Mandiana : les jeunes de Loïla boudent les mines artisanales au profit de l’agriculture

La préfecture de Mandiana, située en Haute-Guinée, est connue pour son exploitation artisanale de l'or en pleine progression. Cette activité est largement pratiquée par la quasi-totalité des jeunes des communes rurales de la préfecture, qui optent pour le gain rapide, malgré les conséquences néfastes telles que les pertes en vies humaines par éboulement et la destruction de l'environnement.

Cependant, malgré cette convoitise pour l'or, certains jeunes se démarquent en choisissant l'agriculture qu'ils considèrent comme plus bénéfique. C'est le cas des jeunes du groupe "Kougbana" dans la localité de Loïla, un district relevant de la sous-préfecture de Koundian. Ces jeunes, malgré leurs maigres moyens se sont lancés dans la culture de la terre depuis plusieurs années. Kalil Sacko, membre fondateur de ce groupe revient sur leur motivation. « Nous sommes nés et avons grandi ici à Loïla. A notre enfance, nous avons pratiqué l'exploitation artisanale de l'or auprès de nos aînés. C'est vrai qu’à l'époque on gagnait un peu d'argent, mais après nous avons compris que ce n'est pas un travail qui rend riche, plutôt nous contribuons à rendre riches les grands patrons qui achètent l'or que nous gagnons. En plus, vouloir choisir l'exploitation artisanale de l'or comme métier est une ignorance, ça devrait être une activité parallèle parce que ça n'a pas d'avenir. C'est pour cette raison nous nous sommes réunis pour prendre l'initiative d'aller vers l'agriculture qui contribue non seulement au développement économique de notre localité, mais également à la préservation de notre environnement et nos vies qui étaient en danger chaque fois que nous étions dans les puits à la recherche de l'or. Voilà les raisons qui nous ont poussés à pratiquer l'agriculture », a-t-il expliqué

En choisissant l'agriculture avec le peu de ressources qu'ils possèdent, ces jeunes ont réussi à mettre en valeur un champ de manioc et d'anacardiers de plus de 30 hectares. Leur ambition principale est de réussir et inciter d'autres jeunes à s'orienter vers l'agriculture en abandonnant les mines.

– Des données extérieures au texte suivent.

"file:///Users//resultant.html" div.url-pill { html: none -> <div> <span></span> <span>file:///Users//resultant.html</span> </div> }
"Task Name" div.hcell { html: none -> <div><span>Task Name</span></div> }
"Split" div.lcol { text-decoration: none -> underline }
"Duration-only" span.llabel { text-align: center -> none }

« Quand nous avons commencé en 2020, nous nous sommes d'abord lancés dans la culture du manioc et de l'anacardier. Nous avons pu obtenir un très bon résultat qui nous a permis d'élargir notre espace jusqu'à 30 hectares.  Au-delà de ça, chaque membre du groupe a créé son propre champ avec le peu de moyen que nous avons gagné. D'autres font du maïs, d'autres des oranges, manioc, arachides, anacardiers, etc. Nous avons mis un système en place qui nous permet non seulement de travailler ensemble dans notre champ collectif, mais dans nos champs individuels aussi. Nous voulons être des modèles inspirants pour d'autres jeunes qui n'ont que pour travail l'exploitation artisanale de l'or. C'est à dire leur montrer que l'agriculture peut offrir une alternative durable plus que l'exploitation de l'or qui n'est qu'une activité avec une rentabilité éphémère. Nous préférons être des producteurs au lieu d'aller travailler dans les mines », a déclaré Nouhan Sacko

Pour ces jeunes, leur localité regorge d'énormes terres agricoles fertiles qui sont de nos jours en train d'être détruites à cause de l'exploitation minière. Mettre en valeur ces terres à travers l'agriculture est selon eux la possibilité de les conserver pour le bien de la communauté.

« Notre village est une localité agricole, nous avons suffisamment de terres agricoles ici. Mais à force de les utiliser pour l'exploitation artisanale,  nous avons fini par détruire beaucoup d'espace qui ne peuvent plus être fertiles. Dans le passé, des gens ont donné leur champ juste pour avoir les intérêts qui étaient prélevés sur chaque gramme d'or extrait sur ces espaces. Aujourd'hui, certains d'entre eux n'ont plus un endroit pour faire l'agriculture et l'argent qu'ils ont gagné n’a presque rien servi sauf peut-être construire et ensuite acheter de la nourriture pour la famille. Pourtant, s’ils avaient pratiqué l'agriculture sur ces terres, ils pouvaient construire,  garantir leur autosuffisance alimentaire tout en continuant de travailler sur le même domaine agricole. Il faut que nos communautés prennent conscience que l'exploitation artisanale de l'or n'apporte rien à nos localités sauf un désastre économique, social et environnemental », a déploré Mamadi Sacko.